Rodney Bone is a performance consultant that works for Revolution IT in Brisbane, Australia. He has graciously invested his time to share insights about performance testing interview with us. Please follow him on Twitter (@rod_bone) and tweet your thanks for his interview.
That’s Rod in the picture at the right when he did some reserve time during the Brisbane floods over Christmas. The slow sign is just ironic.
What is your technical background?
Started as a software engineer with Accenture, where I was involved in the entire end to end SDLC including experience in the BA space.
Do you consider yourself more of a software developer or QA professional?
Now, definitely QA, I think todays generic developer is only one part of a large picture and Accenture’s model of exposing developers to the whole SDLA is one that should be encouraged by all companies.

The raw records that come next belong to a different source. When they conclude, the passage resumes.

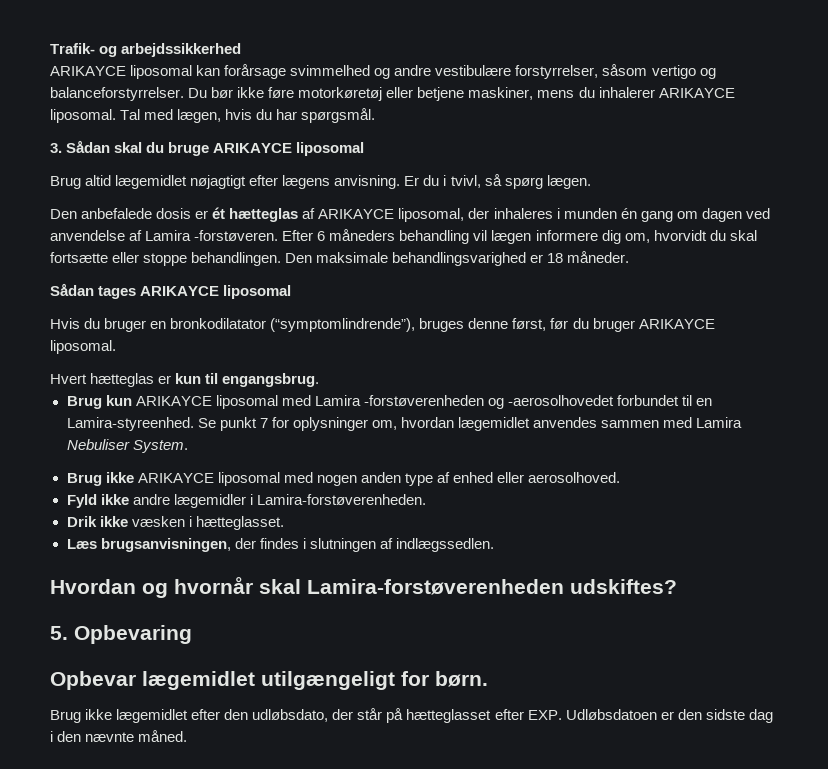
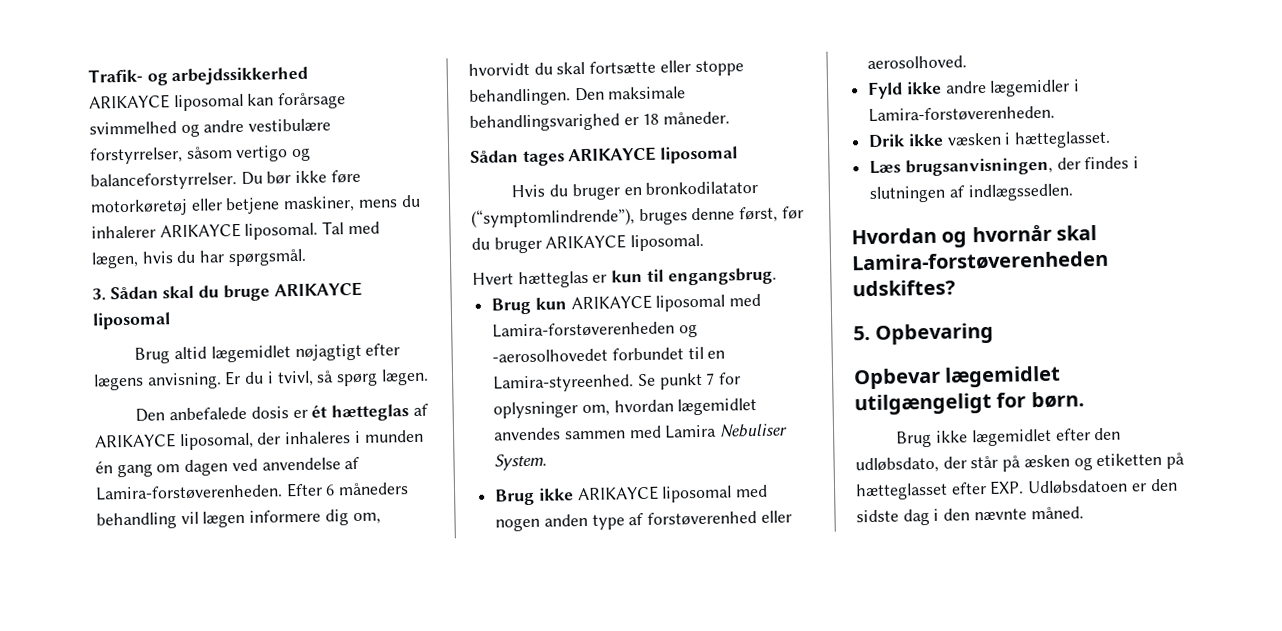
- Den anbefalede dosis er ét hætteglas af ARIKAYCE liposomal, der inhaleres i munden én gang om dagen ved anvendelse af Lamira -forstøveren.
+ Den anbefalede dosis er ét hætteglas af ARIKAYCE liposomal, der inhaleres i munden én gang om dagen ved anvendelse af Lamira-forstøverenheden.
- Brug kun ARIKAYCE liposomal med Lamira -forstøverenheden og -aerosolhovedet forbundet til en Lamira-styreenhed.
+ Brug kun ARIKAYCE liposomal med Lamira-forstøverenheden og -aerosolhovedet forbundet til en Lamira-styreenhed.
- Brug ikke ARIKAYCE liposomal med nogen anden type af enhed eller aerosolhoved.
+ Brug ikke ARIKAYCE liposomal med nogen anden type af forstøverenhed eller aerosolhoved.
- Brug ikke lægemidlet efter den udløbsdato, der står på hætteglasset efter EXP. Udløbsdatoen er den sidste dag i den nævnte måned.
+ Brug ikke lægemidlet efter den udløbsdato, der står på æsken og etiketten på hætteglasset efter EXP. Udløbsdatoen er den sidste dag i den nævnte måned.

How do you determine the load to apply to the target app during load testing?
Ask the business, and ask as many people as applicable. Users, and BA’s have different opinions, so talk to them all. Once you nail the processes and the amount of transactions per hour run with that. Back that up with Log info as historical information is the best source of information. With new applications this is not always available.
Do you prefer using requests per second (RPS), concurrent users, or some other metric to define load?
They answer different questions. You can sometimes hit a server with the right RPS with one virtual user but that doesn’t tell you that the web server is up to serving the required amount of concurrent connections. I have tested an app where they plugged the Apache Load Balancer in out of the box and it only served 20 concurrent connections. FAIL! And you wouldn’t pick this up without concurrent users.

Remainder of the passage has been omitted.